Lucas Becker, de dois anos e oito meses, segundo a avó Irene Matozo Becker, também já foi submetido a duas cirurgias. A primeira, quando tinha 6 meses, para corrigir o lábio, e a segunda cirurgia com um 1 ano de idade. Irene diz que o neto ainda terá que passar por uma terceira intervenção, desta vez na gengiva. Mas isso só ao completar 8 anos. Quando estiver com 15 anos, ele complementará o tratamento com uma cirurgia plástica, comenta.
O médico Renato Freitas explica que a correção da fissura no palato (céu-da-boca), quando exige enxerto ósseo, só é feita quando o paciente chega aos 8 ou 9 anos de idade, pois é necessário retirar a crista ilíaca (parte do osso da bacia) do próprio paciente para fazer o enxerto. Atualmente, o CAIF trabalha, também, em conjunto com Hospital de Clínicas da Universidade Federal do Paraná (UFPR), que doa o material de seu Banco de Ossos.

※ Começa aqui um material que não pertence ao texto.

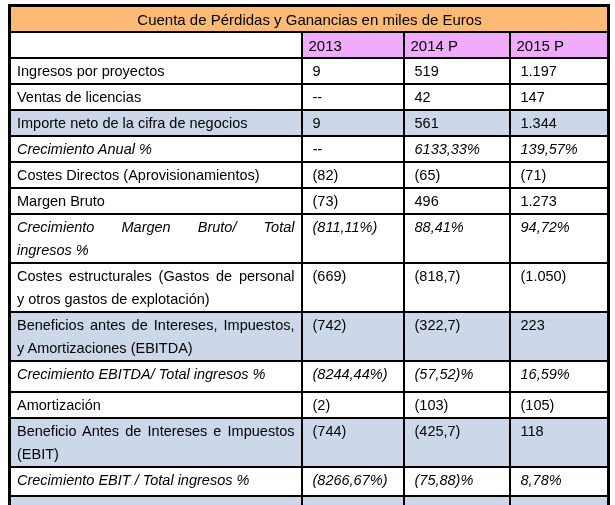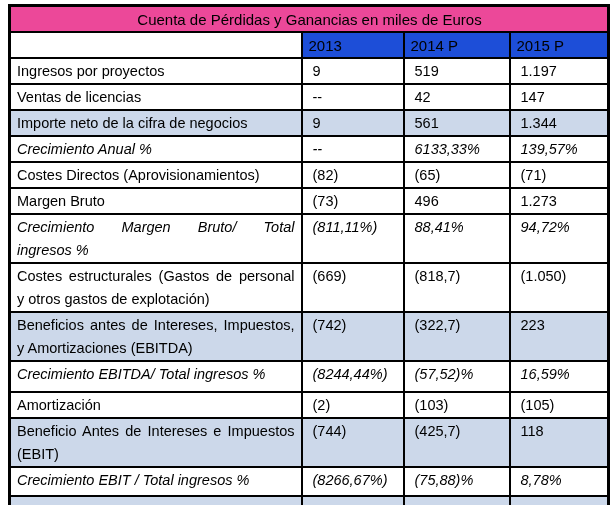"Cuenta de Pérdidas y Ganancias" td.title-cell { background: #ec4899 -> #fdba74 }
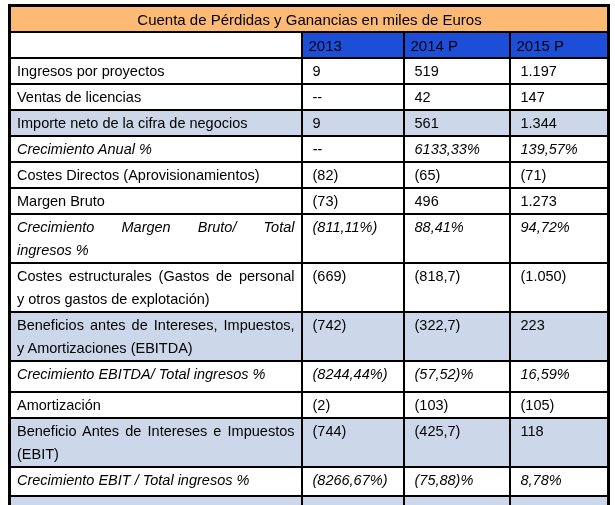"2013" thead tr.header-row td.year { background: #1d4ed8 -> #f0abfc }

De acordo com Freitas, o segundo caso de malformação congênita mais frequente tratado no CAIF é o de microssomia craniofacial (quando um dos lados do rosto tem o crescimento mais lento que o outro) e que ocorre na proporção de um para cada 5 mil recém-nascidos. Nesses casos, o paciente pode nascer sem o pavilhão da orelha, sendo necessária sua reconstituição por meio de cirurgia plástica. Nos últimos dois anos, segundo Freitas, 30 pessoas passaram por esse tipo de intervenção no CAIF.
João Pedro Medeiros, 7 anos, é um dos pacientes com microssomia craniofacial, tratados no CAIF. Ele foi operado no último dia 22 de fevereiro. A reconstituição, segundo o cirurgião plástico, é feita com o uso da cartilagem que é retirada da costela do paciente. Essa cirurgia é feita, normalmente, quando o paciente completa 7 anos, pois com essa idade já há cartilagem suficiente para a reconstituição, esclareceu.
João Pedro veio acompanhado do pai, Odair Medeiros, de Fortaleza dos Valos, cidade do interior do Rio Grande do Sul, distante 700 quilômetros de Curitiba. Odair diz ter ficado surpreso com a qualidade do atendimento do CAIF. Não imaginava que pudéssemos ter, no Brasil, um serviço desse nível. Aqui, os profissionais se preocupam não só com a reabilitação do paciente, mas, especialmente, com sua reintegração à sociedade. Por outro lado, Odair acha lamentável ter ficado sabendo da existência do CAIF por acaso. É realmente uma pena que esse trabalho não possa ser mais divulgado, porque sua deficiência estrutural não permitiria atender uma demanda maior de pacientes.